Of course it is a dated film – and it’s always the women that show it. If this set a lot of good Bond archetypes, then it also helped to cement a few bad ones. Anya Amasova is (allegedly) the greatest agent Russia has. Not that you would know it, as she stumbles in this film from moments of staggering incompetence and stupidity to victimhood and damsel-in-distress. There is a hint of character development – Bond offs her boyfriend in that alpine chase literally without a backward glance – but that’s soon forgotten by the end under Bond’s charms. The poor woman can’t even drive stick (“That’s reverse, let’s try again shall we” says Bond with smackable smugness) and by the end of the film she’s bikini-clad and being rescued by Bond. It says a lot when the strongest thing about her character is that her name isn’t an innuendo.
But you can let it go, because the rest of the film is such good fun. Everything is nonsense of course, and you could steer a submarine through the plot holes. If Stromberg only needs two submarines to start his evil plan, why on earth does he grab a third one at the start of the final act? (Just as well he does, of course, as otherwise Bond would never get on board his base.) Stromberg is ruthless enough to eliminate three underlings and to set up a nuclear war to wipe out the world – but those captured submarine crews he keeps alive, imprisoned, with a small guard, next to the armoury on his base. Ooops. His plan is almost effortlessly undone with a radio message from Bond. But never mind. It doesn’t matter.

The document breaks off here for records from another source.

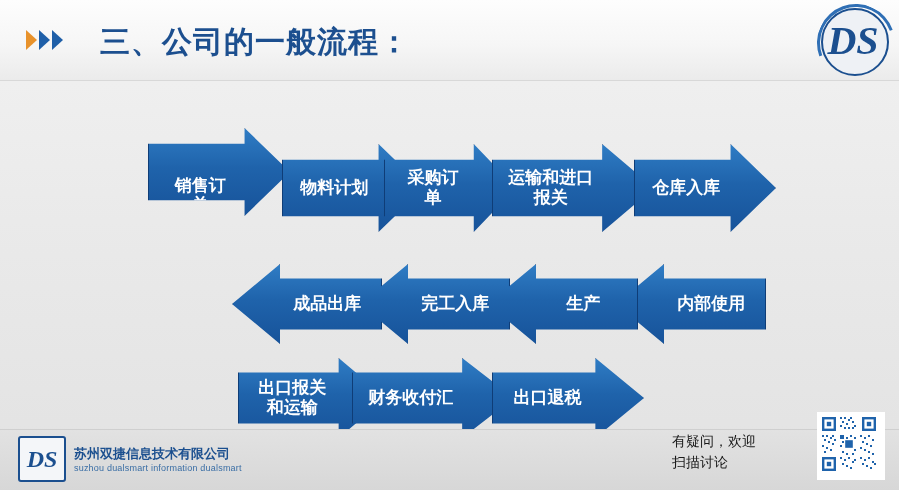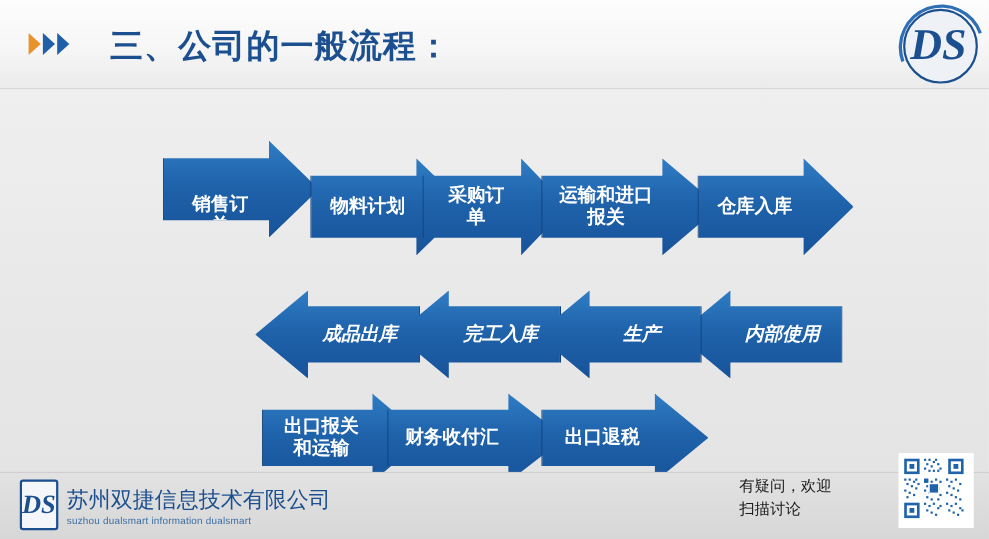--- a/index.html
+++ b/index.html
@@ -79,7 +79,7 @@
     clip-path:polygon(100% 18%,32% 18%,32% 0,0 50%,32% 100%,32% 82%,100% 82%);
     justify-content:flex-end;
   }
-  .arrow.left .lbl{padding-right:10px;padding-left:34%;font-style:italic;}
+  .arrow.left .lbl{padding-right:10px;padding-left:34%;}
   
   .footer-bar{
     position:absolute;left:0;bottom:0;width:899px;height:60px;

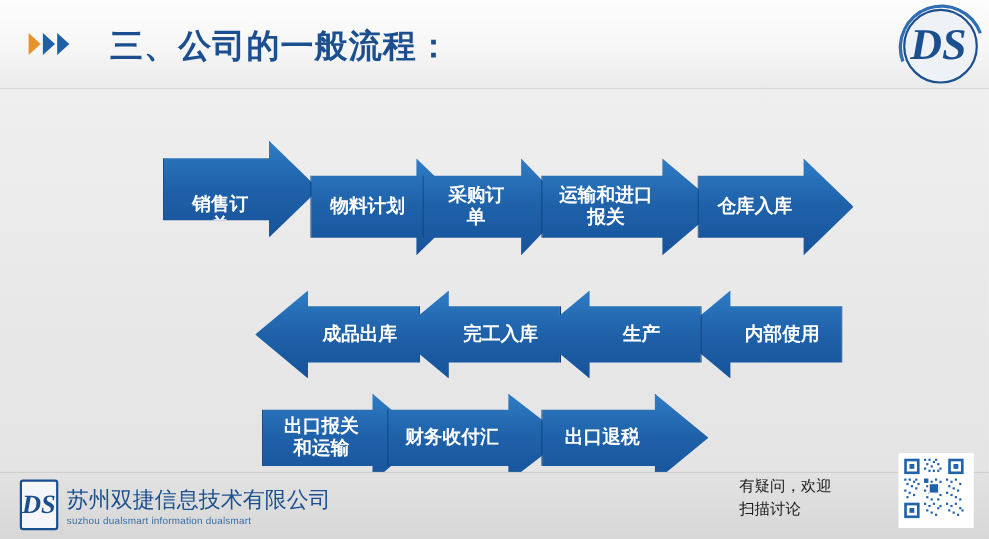--- a/index.html
+++ b/index.html
@@ -98,7 +98,7 @@
     background:#f4f6f9;
   }
   .footer-logo .txt .cn{
-    font-size:20px;font-weight:normal;color:#1b4f8f;white-space:nowrap;
+    font-size:13px;font-weight:bold;color:#1b4f8f;white-space:nowrap;
   }
   .footer-logo .txt .en{
     font-size:9px;color:#3a6ea5;white-space:nowrap;letter-spacing:.2px;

The point is that this is all great fun and basically set the tone for the next ten years of Bond films – until Dalton shifted gears. Moore is really good in it, as a sort of ringmaster of silliness – and he’s clearly enjoying it wildly. The Spy Who Loved Me is his best film – and for all its dumbness, its leaning into cheap humour, its ludicrous plot and sexist attitudes, it’s still up there at the top of the franchise. Because for a lot of people, all those negatives are exactly what they now expect from Bond.